------ AVAILABLE DATA ------

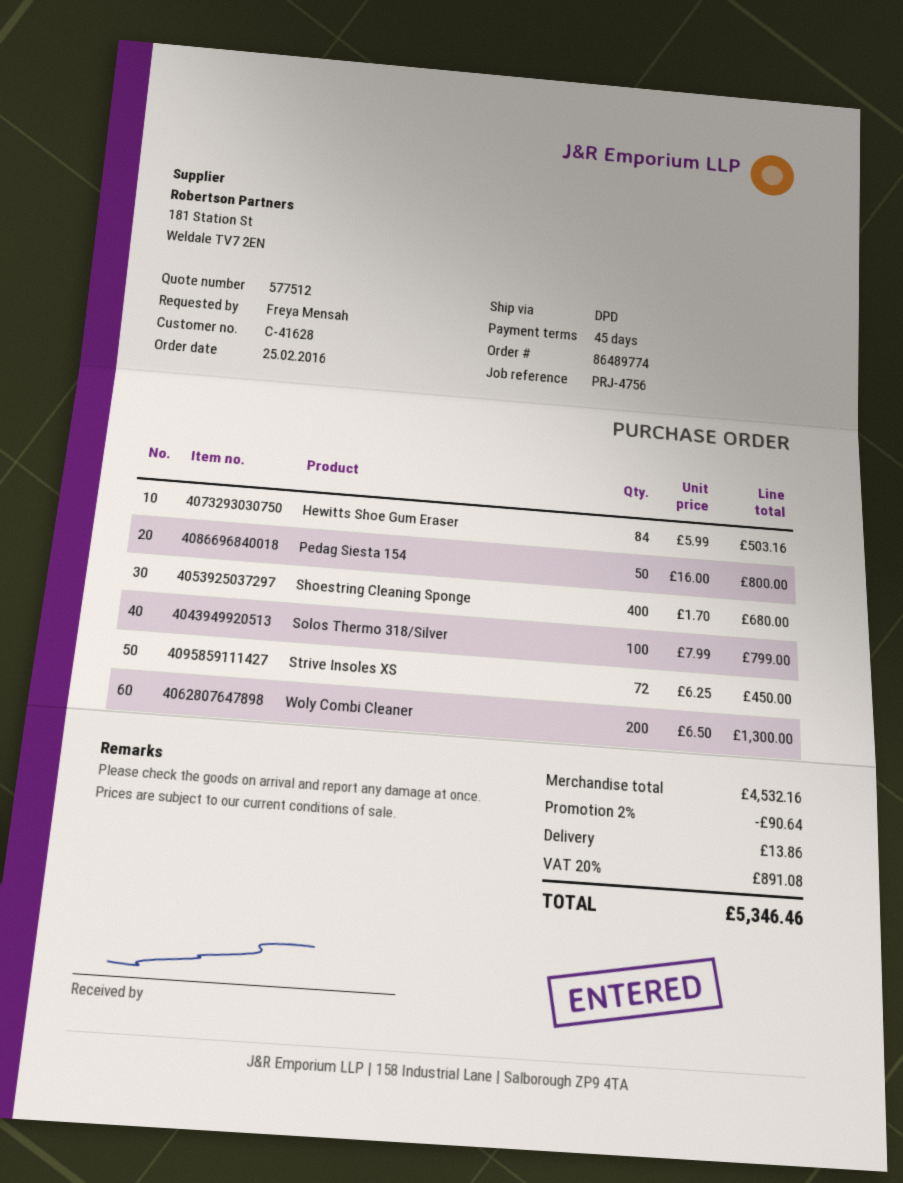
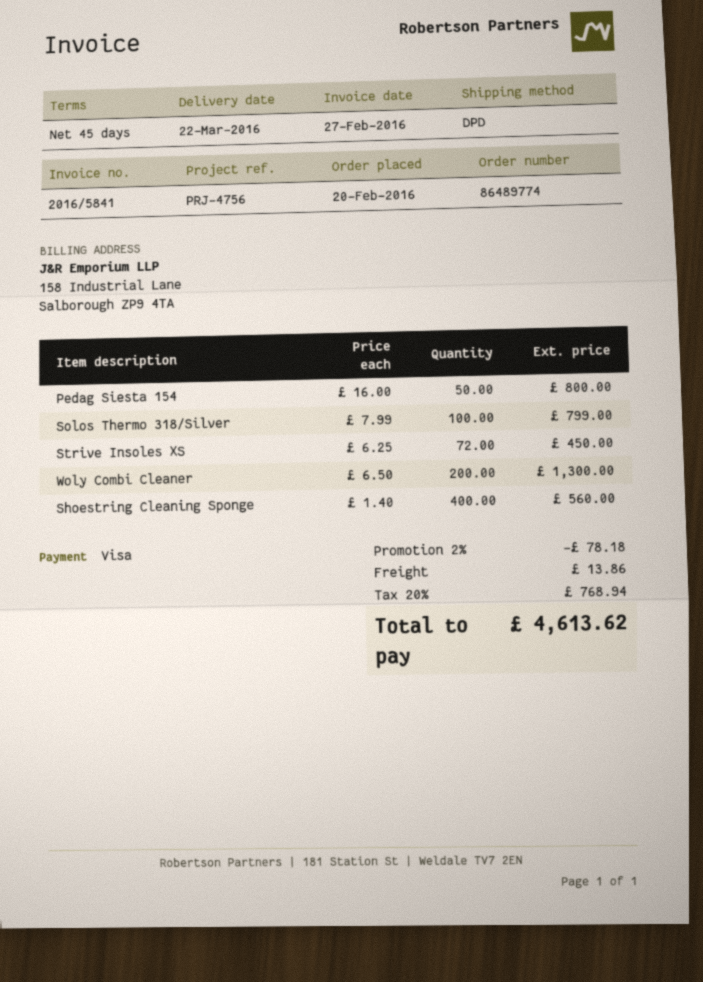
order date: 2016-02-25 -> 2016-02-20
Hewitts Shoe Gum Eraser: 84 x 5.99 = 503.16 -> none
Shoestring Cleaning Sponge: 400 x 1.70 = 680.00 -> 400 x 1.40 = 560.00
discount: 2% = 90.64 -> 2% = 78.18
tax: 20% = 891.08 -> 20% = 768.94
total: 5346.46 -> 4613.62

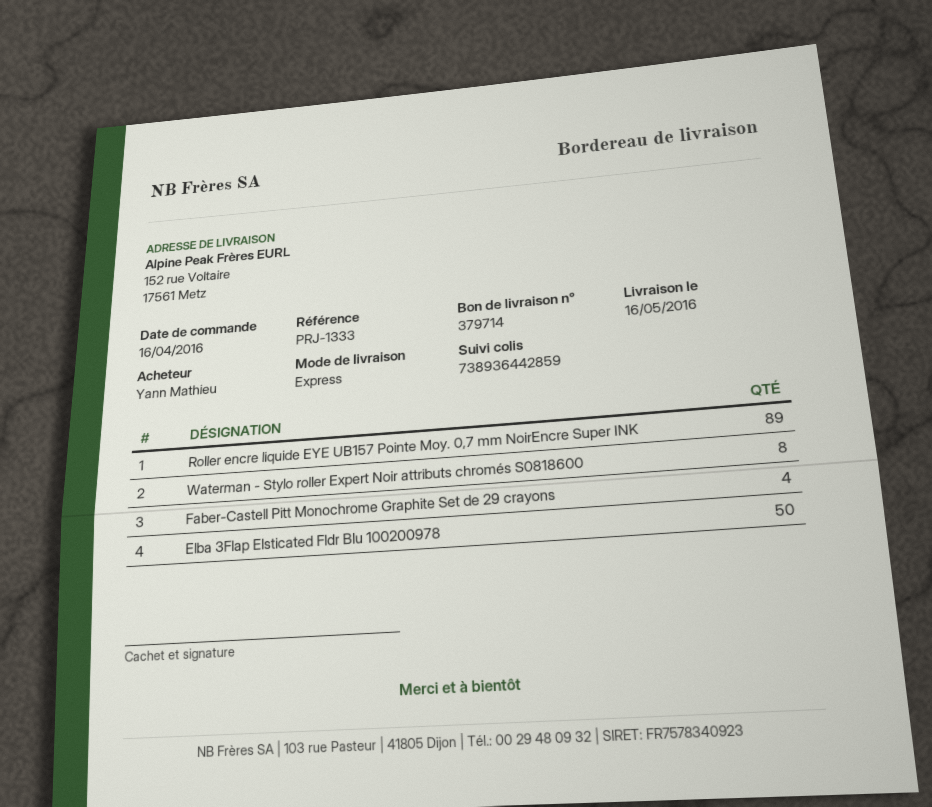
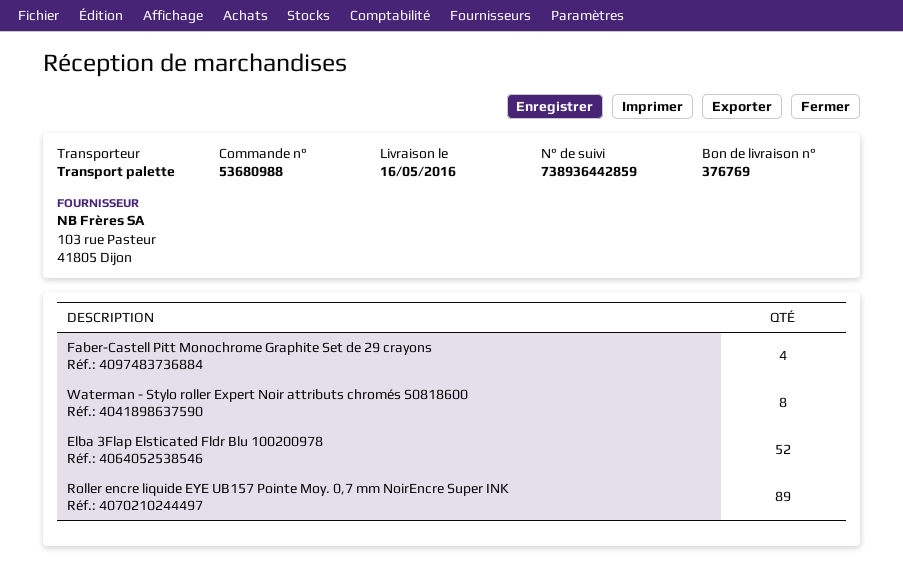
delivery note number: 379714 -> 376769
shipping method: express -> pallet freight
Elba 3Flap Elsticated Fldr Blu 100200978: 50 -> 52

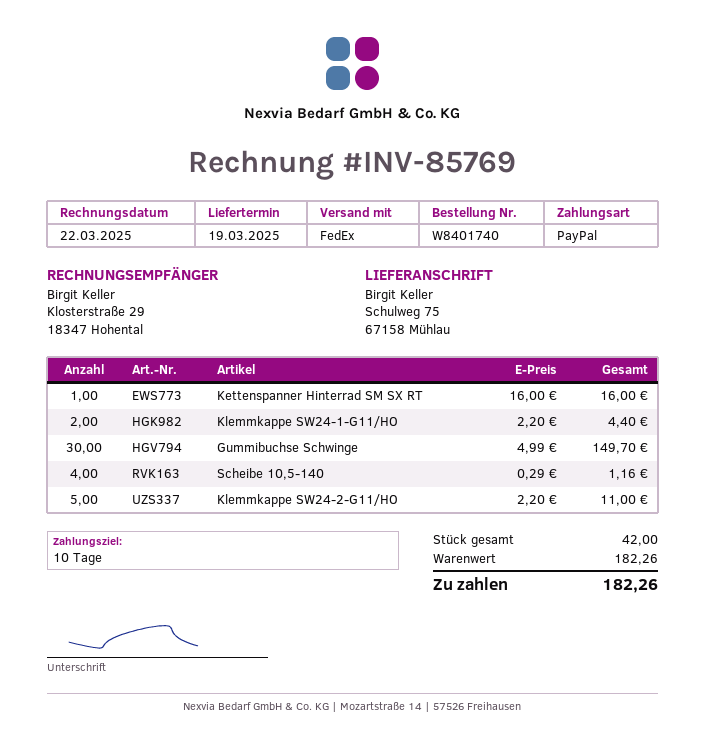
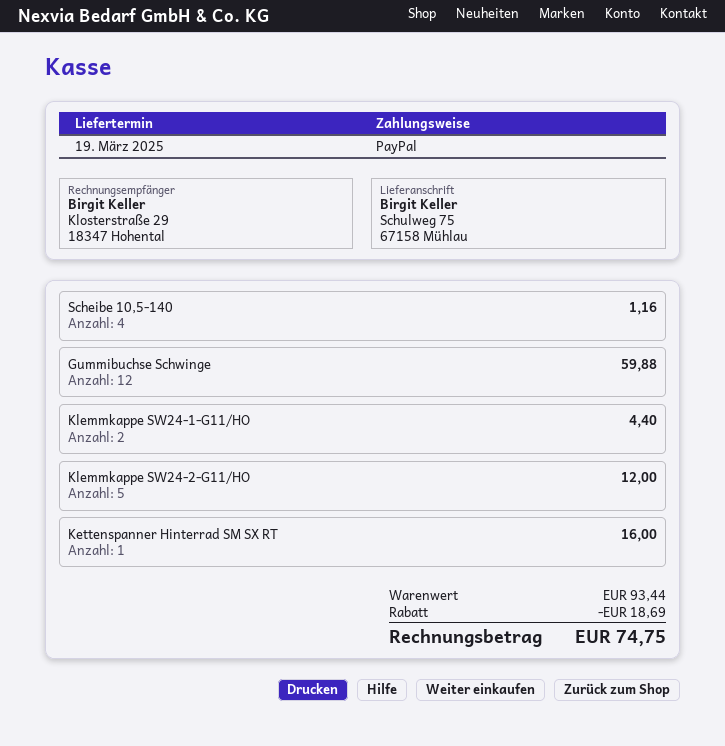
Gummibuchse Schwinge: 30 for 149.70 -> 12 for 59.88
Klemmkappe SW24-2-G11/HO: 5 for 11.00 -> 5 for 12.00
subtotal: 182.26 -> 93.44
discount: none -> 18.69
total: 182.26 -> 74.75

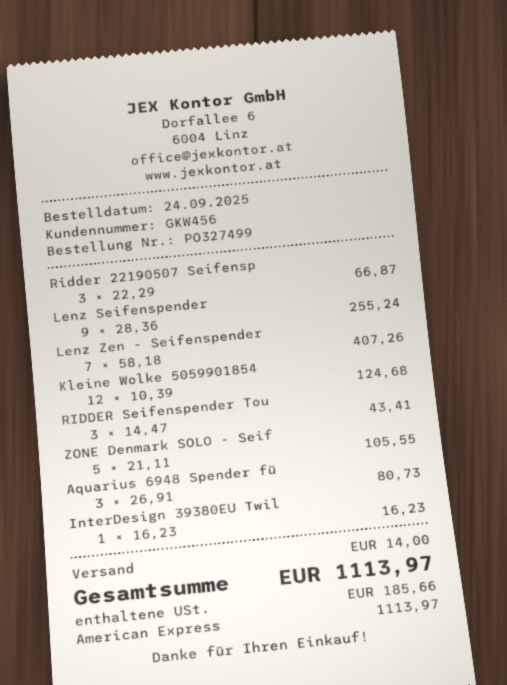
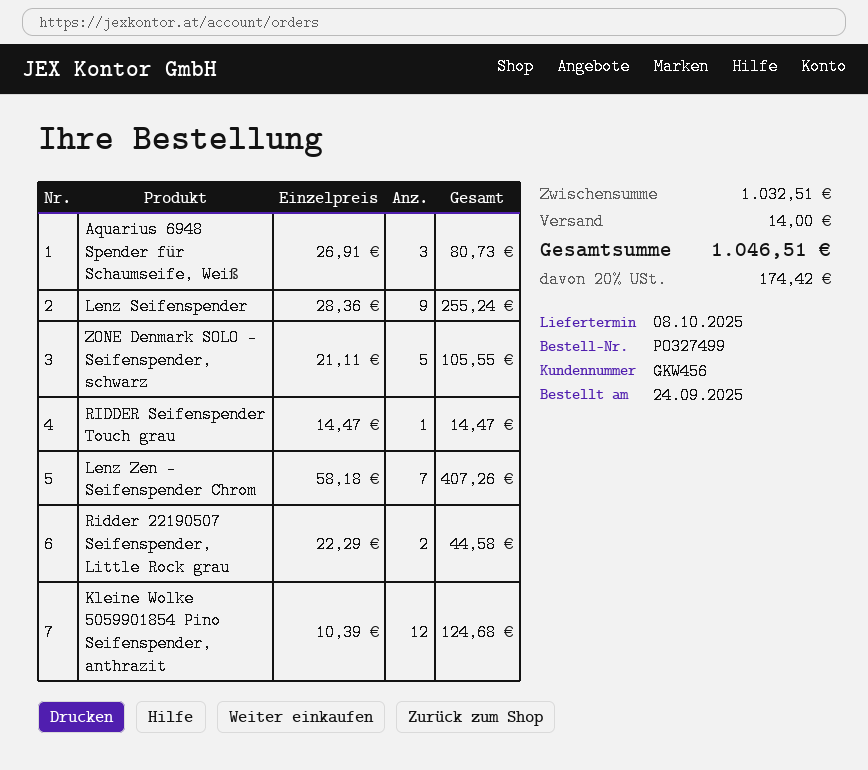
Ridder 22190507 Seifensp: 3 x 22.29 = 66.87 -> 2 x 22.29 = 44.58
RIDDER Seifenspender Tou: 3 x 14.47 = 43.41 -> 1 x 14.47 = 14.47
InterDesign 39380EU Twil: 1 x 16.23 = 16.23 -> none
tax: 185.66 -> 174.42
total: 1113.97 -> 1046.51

------

Your answer should be the lines from the one that contains "Ridder 22190507 Seifensp: 3" through the last line of the material, copied exactly.

* _EXPECTED ANSWER_:
Ridder 22190507 Seifensp: 3 x 22.29 = 66.87 -> 2 x 22.29 = 44.58
RIDDER Seifenspender Tou: 3 x 14.47 = 43.41 -> 1 x 14.47 = 14.47
InterDesign 39380EU Twil: 1 x 16.23 = 16.23 -> none
tax: 185.66 -> 174.42
total: 1113.97 -> 1046.51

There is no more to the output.